===== Records supplied =====

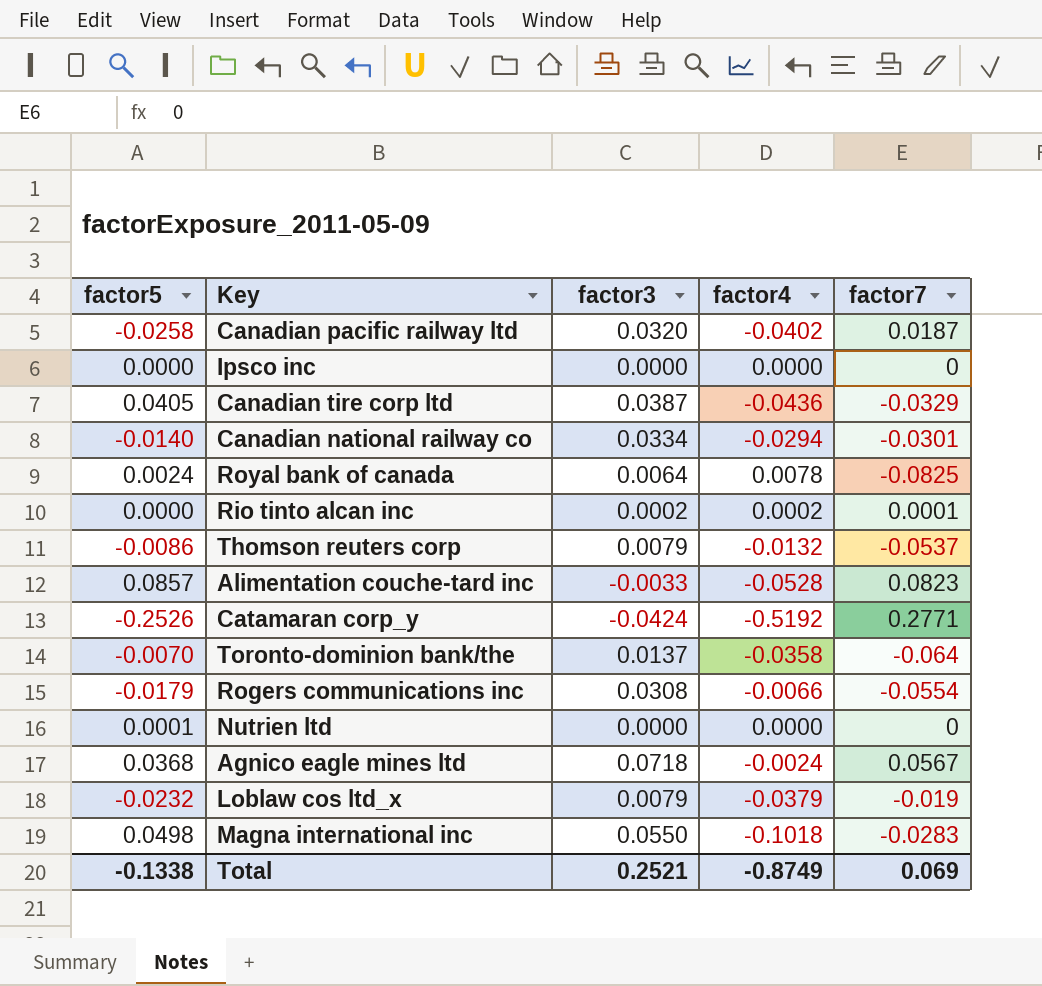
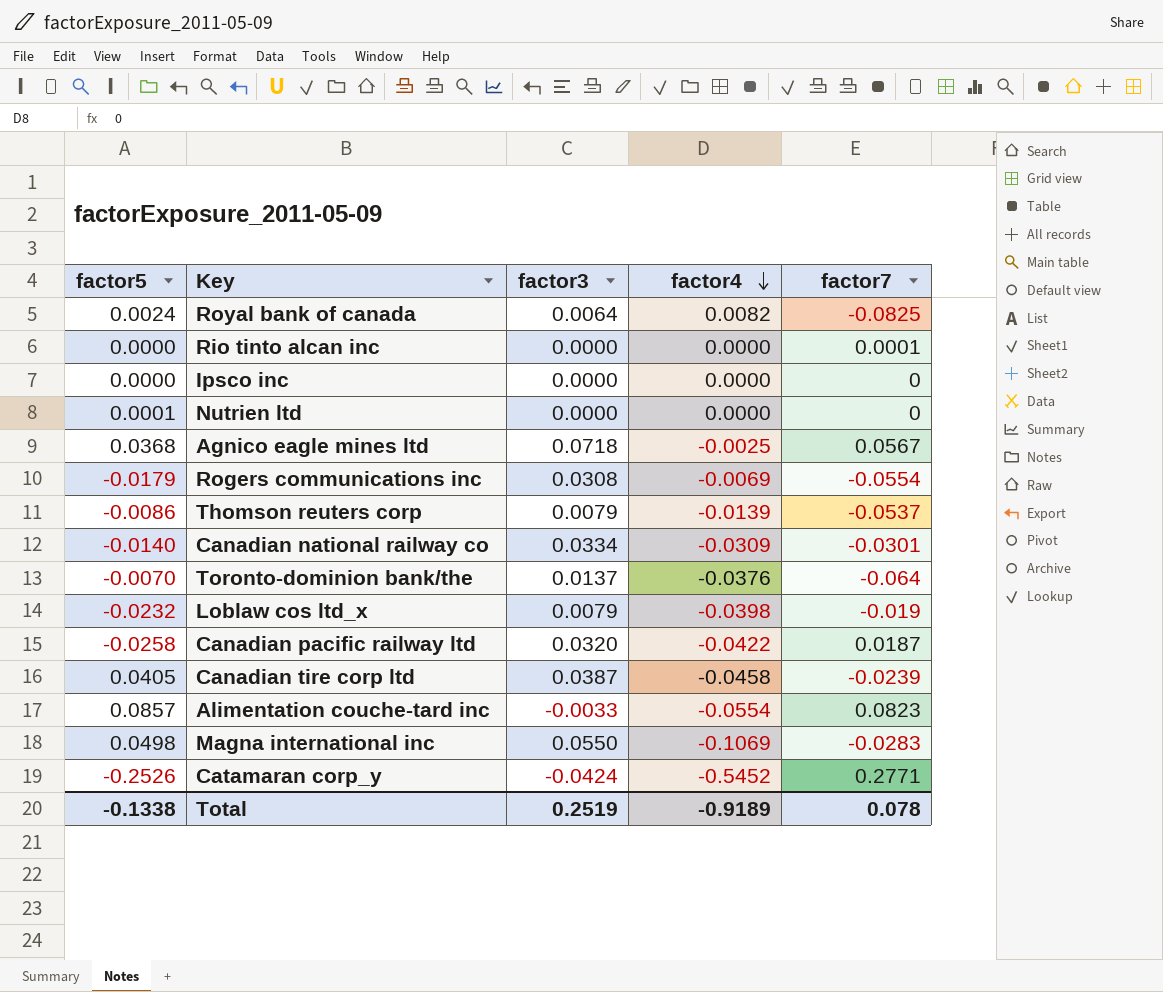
row order: none -> factor4 descending
Royal bank of canada | factor4: 0.0078 -> 0.0082
Rio tinto alcan inc | factor3: 0.0002 -> 0.0000
Rio tinto alcan inc | factor4: 0.0002 -> 0.0000
Agnico eagle mines ltd | factor4: -0.0024 -> -0.0025
Rogers communications inc | factor4: -0.0066 -> -0.0069
Thomson reuters corp | factor4: -0.0132 -> -0.0139
Canadian national railway co | factor4: -0.0294 -> -0.0309
Toronto-dominion bank/the | factor4: -0.0358 -> -0.0376
Loblaw cos ltd_x | factor4: -0.0379 -> -0.0398
Canadian pacific railway ltd | factor4: -0.0402 -> -0.0422
Canadian tire corp ltd | factor4: -0.0436 -> -0.0458
Canadian tire corp ltd | factor7: -0.0329 -> -0.0239
Alimentation couche-tard inc | factor4: -0.0528 -> -0.0554
Magna international inc | factor4: -0.1018 -> -0.1069
Catamaran corp_y | factor4: -0.5192 -> -0.5452
Total | factor3: 0.2521 -> 0.2519
Total | factor4: -0.8749 -> -0.9189
Total | factor7: 0.069 -> 0.078

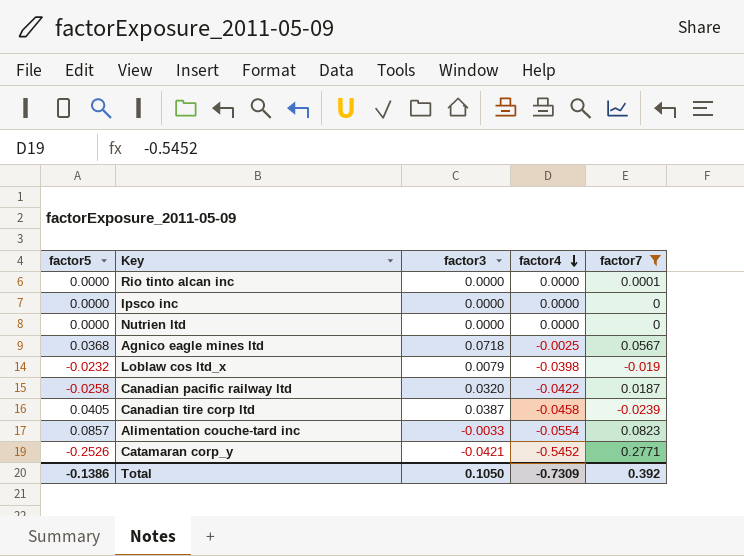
filter: none -> factor7 >= -0.0239
Nutrien ltd | factor5: 0.0001 -> 0.0000
Catamaran corp_y | factor3: -0.0424 -> -0.0421
Total | factor5: -0.1338 -> -0.1386
Total | factor3: 0.2519 -> 0.1050
Total | factor4: -0.9189 -> -0.7309
Total | factor7: 0.078 -> 0.392

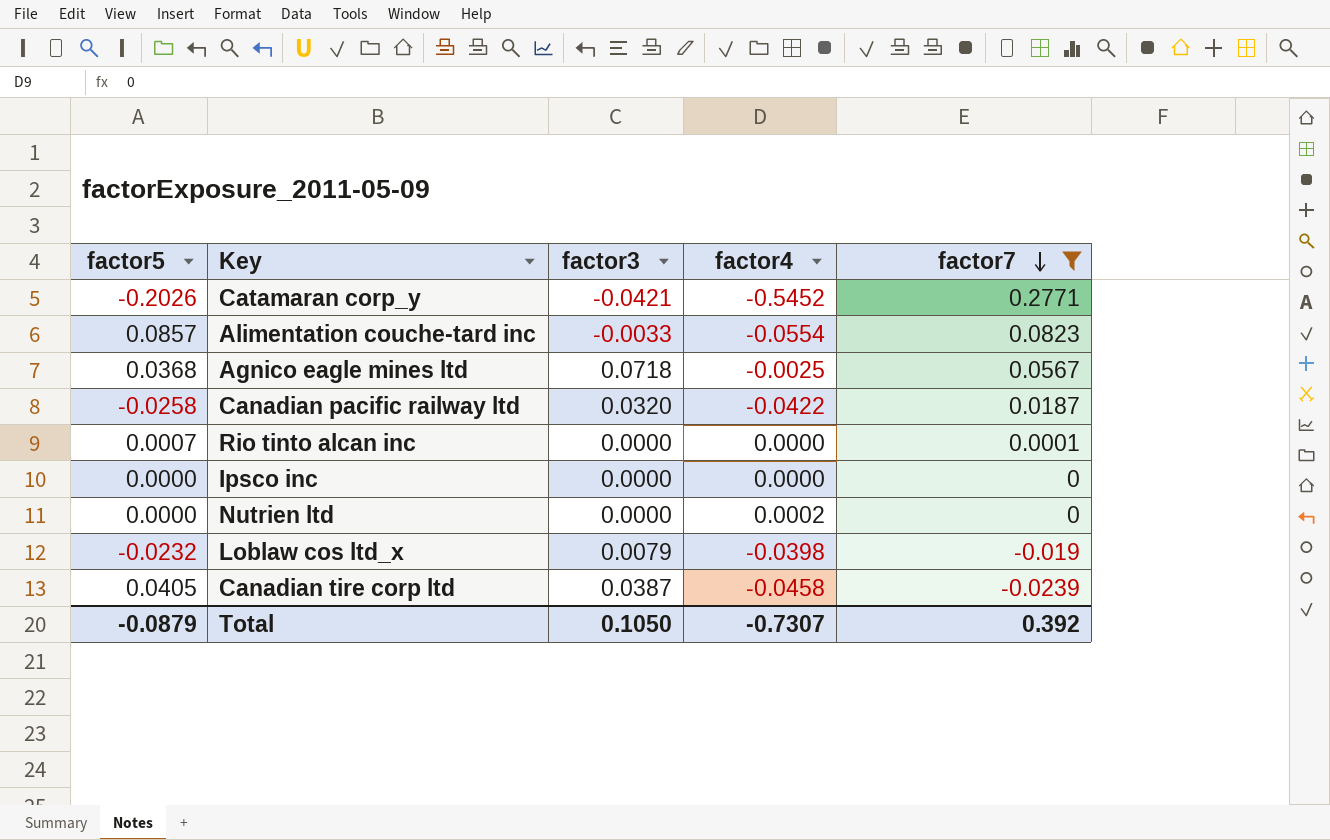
row order: factor4 descending -> factor7 descending
Catamaran corp_y | factor5: -0.2526 -> -0.2026
Rio tinto alcan inc | factor5: 0.0000 -> 0.0007
Nutrien ltd | factor4: 0.0000 -> 0.0002
Total | factor5: -0.1386 -> -0.0879
Total | factor4: -0.7309 -> -0.7307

=====

=== Task goal ===
Could you find every line in the records above that has the string "Total" and copy it?

=== Solution below ===
Total | factor3: 0.2521 -> 0.2519
Total | factor4: -0.8749 -> -0.9189
Total | factor7: 0.069 -> 0.078
Total | factor5: -0.1338 -> -0.1386
Total | factor3: 0.2519 -> 0.1050
Total | factor4: -0.9189 -> -0.7309
Total | factor7: 0.078 -> 0.392
Total | factor5: -0.1386 -> -0.0879
Total | factor4: -0.7309 -> -0.7307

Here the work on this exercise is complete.